En route pour les pyramides, nous croisons quelques montgolfières en cours de « gonflage », puis elles sont là, majestueuses, les pyramides de la Cité des Dieux, leurs silhouettes éclipsant le soleil levant.
Le chauffeur ayant garé le véhicule à la porte sud (porte 1), nous commençons par entrer dans la verdoyante Ciudadela, citadelle au centre de laquelle se dresse le temple du serpent à plumes, Quetzalcoátl. Le site est très bien aménagé, permettant à la fois d'admirer les sculptures félines et divines et de les protéger des nombreux visiteurs qui se pressent chaque jour. Heureusement, il est tôt. Nous ne sommes pas seuls certes, mais rien de comparable avec la foule qui envahira le site plus tard.
Nous remontons ensuite la Calzada de los Muertos, nom impropre donné par les Aztèques qui confondirent les temples qui la bordent avec des tombeaux. Des sépultures gigantesques à l'échelle de ceux dont ils croyaient qu'ils avaient bâti et occupé cette Cité des Dieux. Les Aztèques firent de ce lieu l'origine de leurs divinités et de leur mythe. Même leur cosmogonie prend racine dans cette cité mystérieuse, le Soleil naissant du sacrifice par le feu des dieux.
À la droite de cette allée s'élève la très haute Pirámide del Sol, plus haut monument du nouveau continent avec ses 65 mètres d'élévation. Le panorama vaut le petit effort pour le sommet et peu renonce tant la montée est gratifiante.
D'en haut, nous entendons des jaguars souffler et grogner ainsi que des aigles crier. Las, ce ne sont que des appeaux vendus par les nombreux marchands ambulants qui hantent littéralement le site.
De retour sur la chaussée des morts, longue de deux kilomètres, nous marchons face au nord en direction de la plus petite, mais plus complexe Pirámide de la Luna. L'alignement parfait du monument avec l'axe central du site ajoute à l'impression grandiose que laisse l'ensemble. On comprend mieux pourquoi les Aztèques n'imaginaient pas que des êtres humains eussent pu construire telle cité.
Finalement, sur le chemin du retour, nous nous arrêtons pour jouer au sport national (surtout sur les sites touristiques), j'ai nommé : le marchandage. Après quelques âpres négociations — nous manquons un peu de pratique — nous repartons avec divers souvenirs.
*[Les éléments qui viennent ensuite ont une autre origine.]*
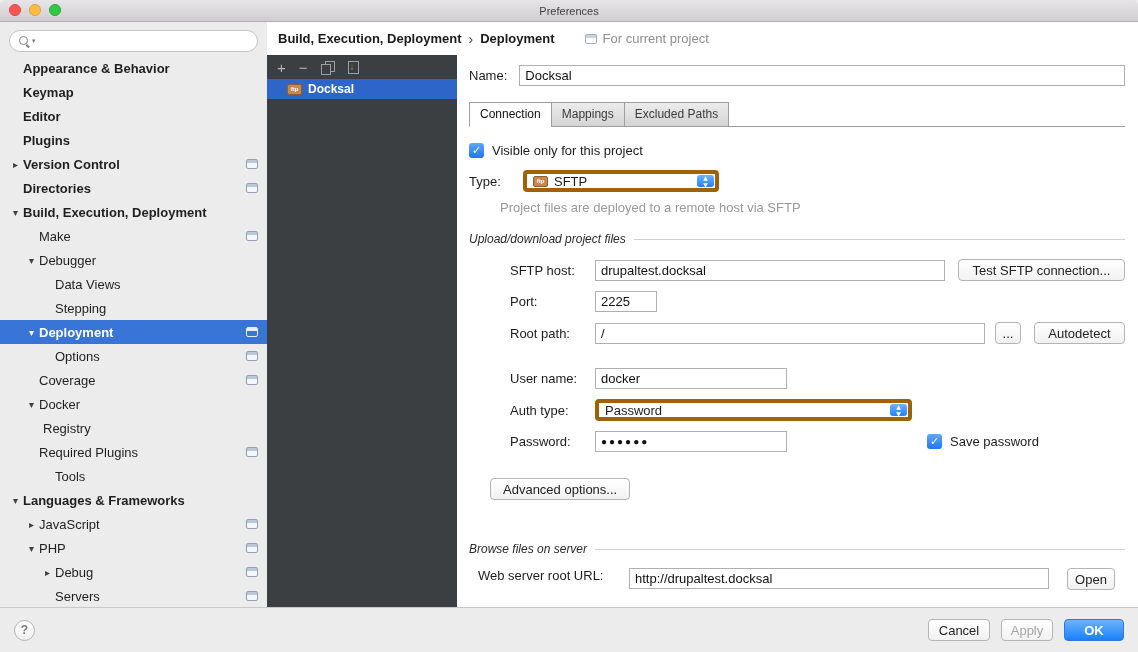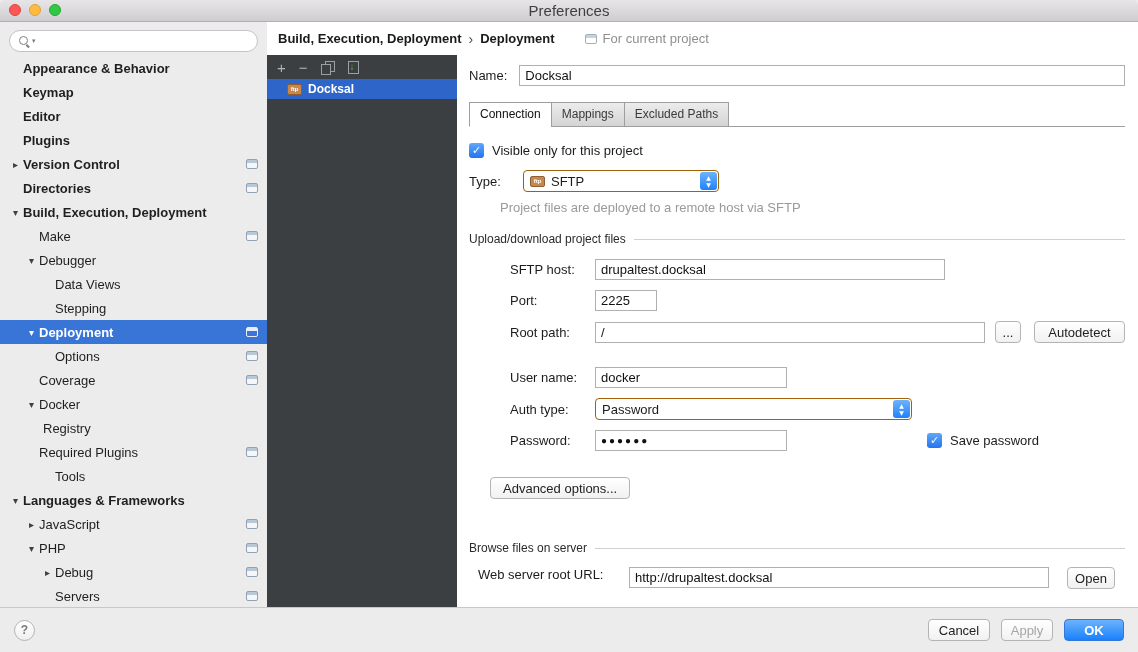--- a/index.html
+++ b/index.html
@@ -7,21 +7,21 @@
   body{font-family:"Liberation Sans","DejaVu Sans",sans-serif;font-size:13px;background:#ececec;overflow:hidden;}
   .window{position:absolute;inset:0;border-radius:5px 5px 0 0;overflow:hidden;}
 
   
   .titlebar{position:absolute;top:0;left:0;right:0;height:22px;background:linear-gradient(#e7e5e7,#d0cdd0);border-bottom:1px solid #b2afb2;display:flex;align-items:center;justify-content:center;}
   .traffic{position:absolute;left:9px;top:4px;display:flex;gap:8px;}
   .light{width:12px;height:12px;border-radius:50%;display:inline-block;}
   .light.red{background:#fc5753;border:1px solid #e0443e;}
   .light.yellow{background:#fdbc40;border:1px solid #dea132;}
   .light.green{background:#33c748;border:1px solid #1eac2c;}
-  .win-title{font-size:15px;color:#3f3f3f;}
+  .win-title{font-size:11px;color:#3f3f3f;}
 
   
   .sidebar{position:absolute;top:22px;left:0;width:267px;bottom:45px;background:#ececec;overflow:hidden;}
   .searchbox{margin:8px 9px 4px 9px;height:22px;background:#fff;border:1px solid #c4c4c4;border-radius:12px;display:flex;align-items:center;padding:0 8px;}
   .search-icon{position:relative;width:12px;height:12px;flex:none;}
   .search-icon::before{content:"";position:absolute;left:1px;top:1px;width:7px;height:7px;border:1.5px solid #808080;border-radius:50%;}
   .search-icon::after{content:"";position:absolute;left:9px;top:9px;width:4px;height:1.5px;background:#808080;transform:rotate(45deg);transform-origin:0 0;}
   .search-caret{font-size:7px;color:#7a7a7a;margin-left:2px;font-family:"DejaVu Sans",sans-serif;}
   .searchbox input{border:none;outline:none;flex:1;font:13px "Liberation Sans",sans-serif;margin-left:5px;background:transparent;}
   .tree-row{height:24px;display:flex;align-items:center;position:relative;padding-right:26px;color:#1f1f1f;cursor:default;white-space:nowrap;}
@@ -61,26 +61,26 @@
   .row-name .text-field{flex:1;}
   .tabbar{display:flex;margin-top:16px;border-bottom:1px solid #9e9e9e;}
   .tab{font-size:12px;padding:4px 10px 5px;border:1px solid #9e9e9e;margin-bottom:-1px;background:linear-gradient(#ececec,#d4d4d4);color:#3a3a3a;cursor:default;}
   .tab + .tab{margin-left:-1px;}
   .tab.active{background:#fff;border-bottom-color:#fff;color:#111;}
   .cb{width:15px;height:15px;border-radius:3px;background:linear-gradient(#60a8f8,#2374f2);display:inline-flex;align-items:center;justify-content:center;flex:none;}
   .cb::after{content:"✓";color:#fff;font-size:11px;font-weight:bold;font-family:"DejaVu Sans",sans-serif;}
   .cb-row{display:flex;align-items:center;gap:8px;margin-top:16px;}
   .type-row{display:flex;align-items:center;margin-top:12px;}
   .type-row .flabel{width:44px;margin-right:10px;}
-  .combo{height:22px;border:1px solid #a16207;border-radius:4px;background:#fff;display:flex;align-items:center;padding:0 22px 0 6px;position:relative;gap:6px;}
+  .combo{height:22px;border:4px solid #a16207;border-radius:4px;background:#fff;display:flex;align-items:center;padding:0 22px 0 6px;position:relative;gap:6px;}
   .stepper{position:absolute;right:1px;top:1px;bottom:1px;width:17px;border-radius:3px;background:linear-gradient(#6db3fb,#1f82fc);display:flex;flex-direction:column;align-items:center;justify-content:center;color:#fff;font-family:"DejaVu Sans",sans-serif;}
   .stepper::before{content:"▲";font-size:6px;line-height:7px;}
   .stepper::after{content:"▼";font-size:6px;line-height:7px;}
   .help-text{color:#9a9a9a;margin:8px 0 0 31px;}
-  .section{display:flex;align-items:center;gap:8px;margin-top:17px;font-size:12px;color:#2a2a2a;}
+  .section{display:flex;align-items:center;gap:8px;margin-top:17px;font-size:12px;color:#2a2a2a;font-style:italic;}
   .section-line{flex:1;height:1px;background:#d0d0d0;}
   .frow{display:flex;align-items:center;margin:10px 0 0 41px;}
   .frow .flabel{width:85px;flex:none;}
   .btn{height:22px;border:1px solid #b4b4b4;border-radius:4px;background:linear-gradient(#ffffff,#f1f1f1);font:13px "Liberation Sans",sans-serif;color:#222;padding:0 12px;display:inline-flex;align-items:center;justify-content:center;cursor:default;white-space:nowrap;}
   .pw{font-size:10px;letter-spacing:2px;font-weight:bold;}
   .gap-top{margin-top:24px;}
   .adv-row{margin:26px 0 0 21px;}
   .browse-section{margin-top:42px;}
   .web-row{display:flex;align-items:flex-start;margin:12px 0 0 9px;}
   .web-row .flabel{width:151px;flex:none;}
@@ -277,20 +277,21 @@
     <div class="help-text">Project files are deployed to a remote host via SFTP</div>
 
     <div class="section">
       <span>Upload/download project files</span>
       <span class="section-line"></span>
     </div>
 
     <div class="frow" style="margin-top:13px;">
       <span class="flabel">SFTP host:</span>
       <input class="text-field" style="width: 350px;" value="drupaltest.docksal">
+      <button class="btn" style="margin-left:13px;width:167px;">Test SFTP connection...</button>
     </div>
 
     <div class="frow">
       <span class="flabel">Port:</span>
       <input class="text-field" style="width: 62px;" value="2225">
     </div>
 
     <div class="frow">
       <span class="flabel">Root path:</span>
       <input class="text-field" style="width: 395px;" value="/">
Sur le parking où nous attend notre chauffeur, des indiens pratiquent la traditionnelle Danza de los Voladores : les danseurs s'attachent en haut d'un mât, puis se laissent tournoyer tête en bas au son du tambour et de la flûte. Il s'agit d'un rituel de fertilité inscrit au patrimoine mondial de l'UNESCO depuis 2009.
Ensuite, au lieu de nous ramener à l'hôtel comme prévu, nous demandons au chauffeur de nous déposer directement au Museo Nacional de Antropología. La bâtiment, construit il y a plus de cinquante ans, n'a pas pris une ride et reste un modèle du genre. Des salles organisées par origine géographique et période s'arrangent en U autour d'une cour centrale couverte par El Paraguas, le parapluie, un immense toit de 4000 m², soutenu par un seul pilier central magnifiquement sculpté, le tout représentant l'arbre de vie, à la base des cultes indigènes du Mexique.
Les salles se succèdent toutes plus belles les unes que les autres, tantôt didactiques, présentant des planches explicatives et des maquettes à la valeur artistique certaine, tantôt purement descriptives, présentant les objets du quotidien, statues et autres production découvertes sur les sites mayas, olmèques ou mexicas. Le tout est extrêmement bien mis en valeur par des éclairages choisis, révélant les volumes et couleurs des pièces présentées. D'une beauté 'XCEPTIONNÉ !
Après cette journée harassante — il n'est que 16h, mais on se fatigue vite à marcher sous le soleil cuisant de Teotihuacán ou à piétiner devant les œuvres du musée d'anthropologie —, nous prenons un petit rafraîchissement en terrasse du café du musée avant de rentrer par le métro à notre hôtel, lessivés, en ayant pris toutefois le temps de traverser le bosquet de Chapultepec , lieu convivial et très vivant où se pressent les Mexicains le dimanche, et de voir d'en bas son château, ancienne résidence du président de la République, devenue musée d'histoire.